The economic regeneration of the city should be geared to the waterfront framework. The approaches to the two warehouses — Strand and Fairlie — should be spruced up, the buildings close by should be protected, and no structures unrelated to water should be allowed mid-Hooghly.

Eric Reynolds, director, Urban Space Management, said implementation would require an investment of £ 20 million and, to quote him, corporate houses were “fighting to join” it. In this context, ITC and Bengal Chamber of Commerce were mentioned. He said the warehouses were still “enormously strong” and that a pilot project should be started to demonstrate the latent potential of the space.

The actual plan, with its car parks, plazas and walks, was gone through by Philip Davies, director of English Heritage. Making a special mention of the gutted but grand Mackenzie Building, he said it should be designated a heritage building.

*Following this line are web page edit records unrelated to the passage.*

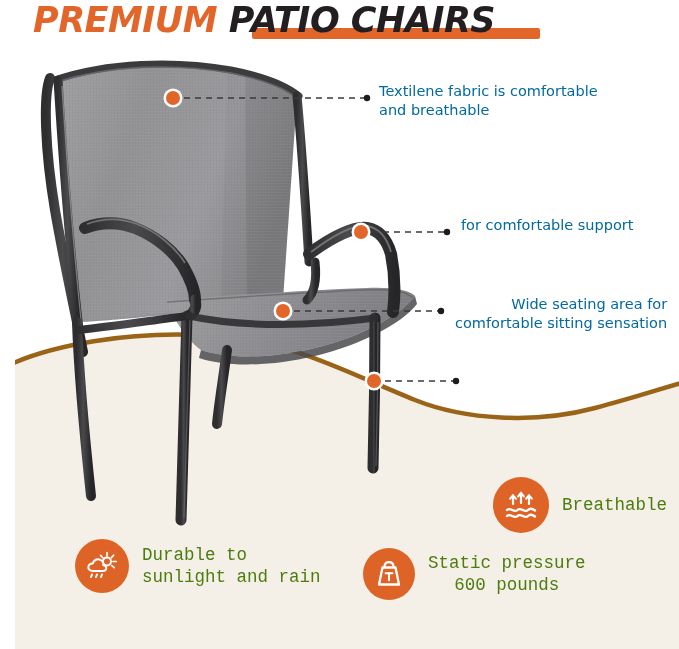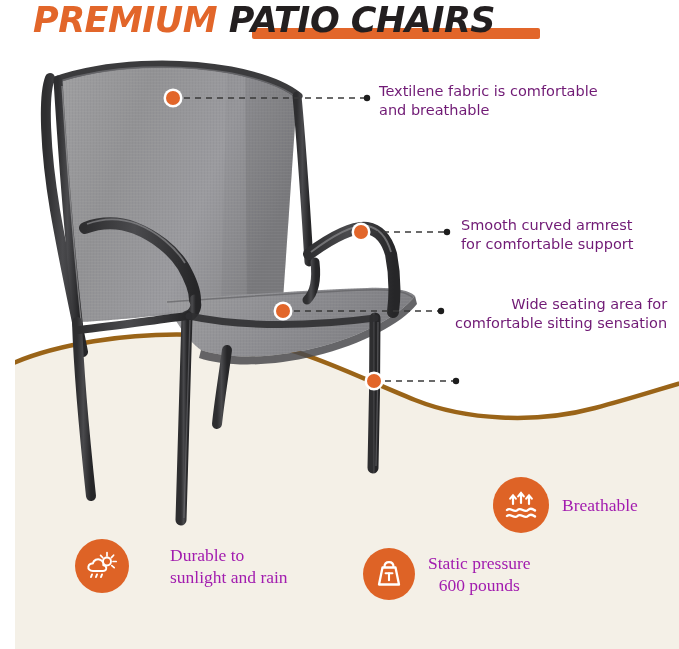--- a/index.html
+++ b/index.html
@@ -72,7 +72,7 @@
   
   .callout {
     position: absolute;
-    color: #701a75;
+    color: #0369a1;
     font-family: "DejaVu Sans", sans-serif;
     font-size: 14.5px;
     line-height: 19px;

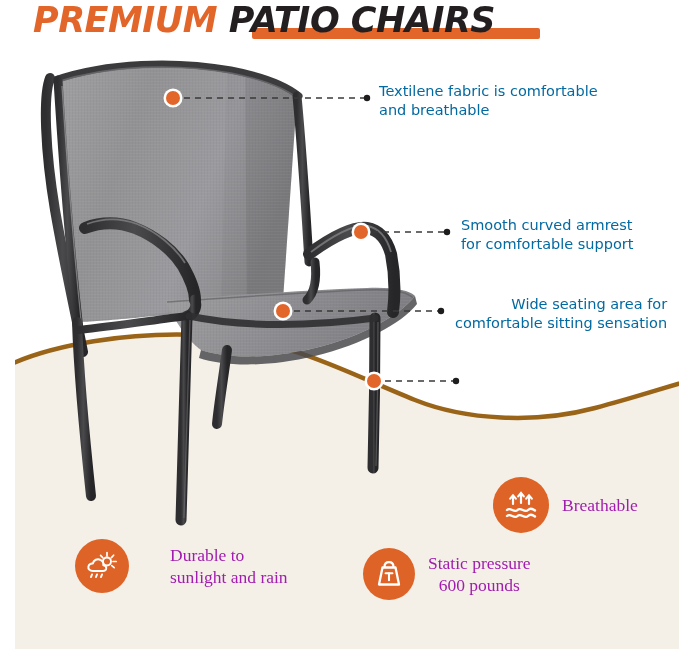--- a/index.html
+++ b/index.html
@@ -285,7 +285,6 @@
   </div>
 
   <div class="callout" style="left:446px; top:216px;">
-    <span>Smooth curved armrest</span>
     <span class="line2">for comfortable support</span>
   </div>
 

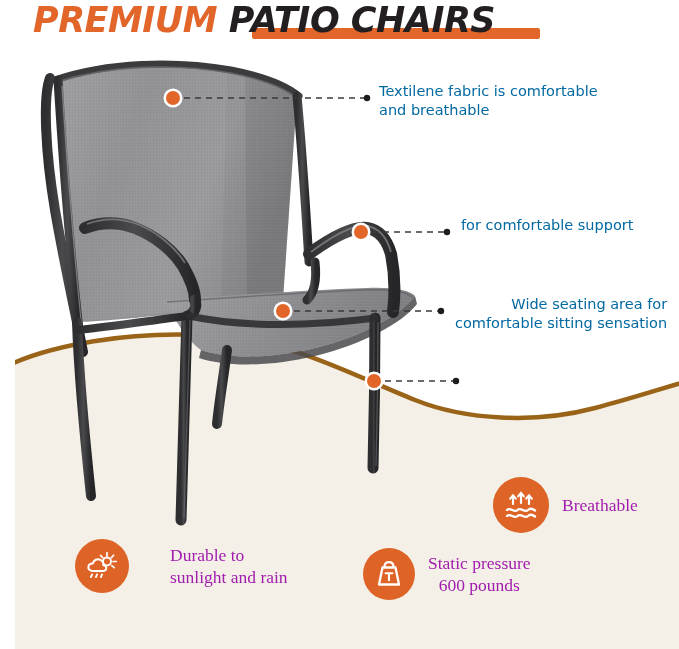--- a/index.html
+++ b/index.html
@@ -107,8 +107,8 @@
   }
   .badge-label {
     margin-left: 13px;
-    color: #a21caf;
-    font-family: Liberation Serif, serif;
+    color: #4d7c0f;
+    font-family: Liberation Mono, monospace;
     font-size: 17.5px;
     line-height: 22px;
     white-space: nowrap;

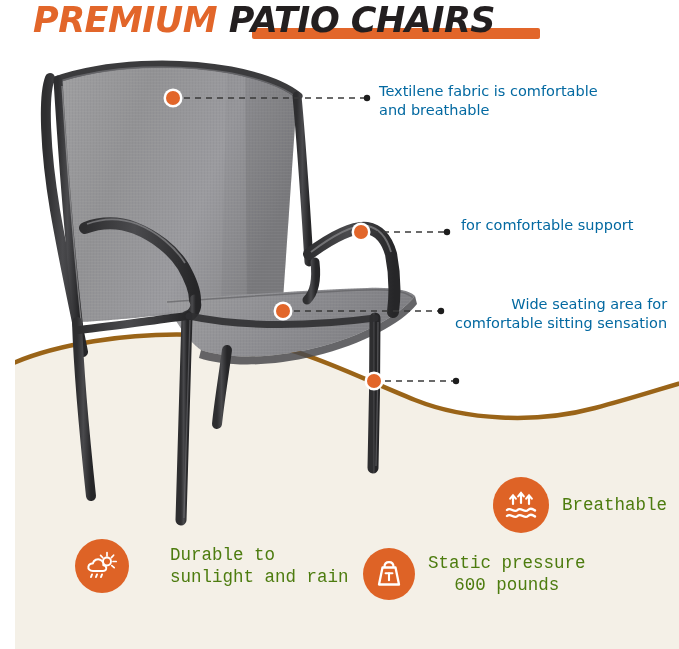--- a/index.html
+++ b/index.html
@@ -117,7 +117,7 @@
 
   #badge-breathable { left: 478px; top: 477px; }
   #badge-breathable .badge-circle { width: 56px; height: 56px; }
-  #badge-durable   { left: 60px;  top: 539px; gap: 28px; }
+  #badge-durable   { left: 60px;  top: 539px; }
   #badge-durable .badge-circle { width: 54px; height: 54px; }
   #badge-static    { left: 348px; top: 548px; }
   #badge-static .badge-circle { width: 52px; height: 52px; }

Though the British team was aware of the presence of tenants in the Strand Road warehouse, the solutions they recommended did not seem to take ground realities into account. Nicholson said the Fairlie warehouse was “hardly used at all.” And as to the Strand Road warehouse, since the Port Trust owns “miles of underused property”, a deal could be worked out to relocate the tenants and lease-holders.

Given the tortuous process of law in this country, is such a solution at all feasible' Mackenzie Building, for example, has been involved in seemingly interminable litigation.

Another significant point raised by a local architect was, how could the modern air-conditioned flower market coming up near the old one be accommodated in the heritage framework' Nicholson did assert it should not be AC, but will his plea not fall on deaf ears'

Perhaps the British team should take a less cavalier attitude and respect local realities and sentiments a little more.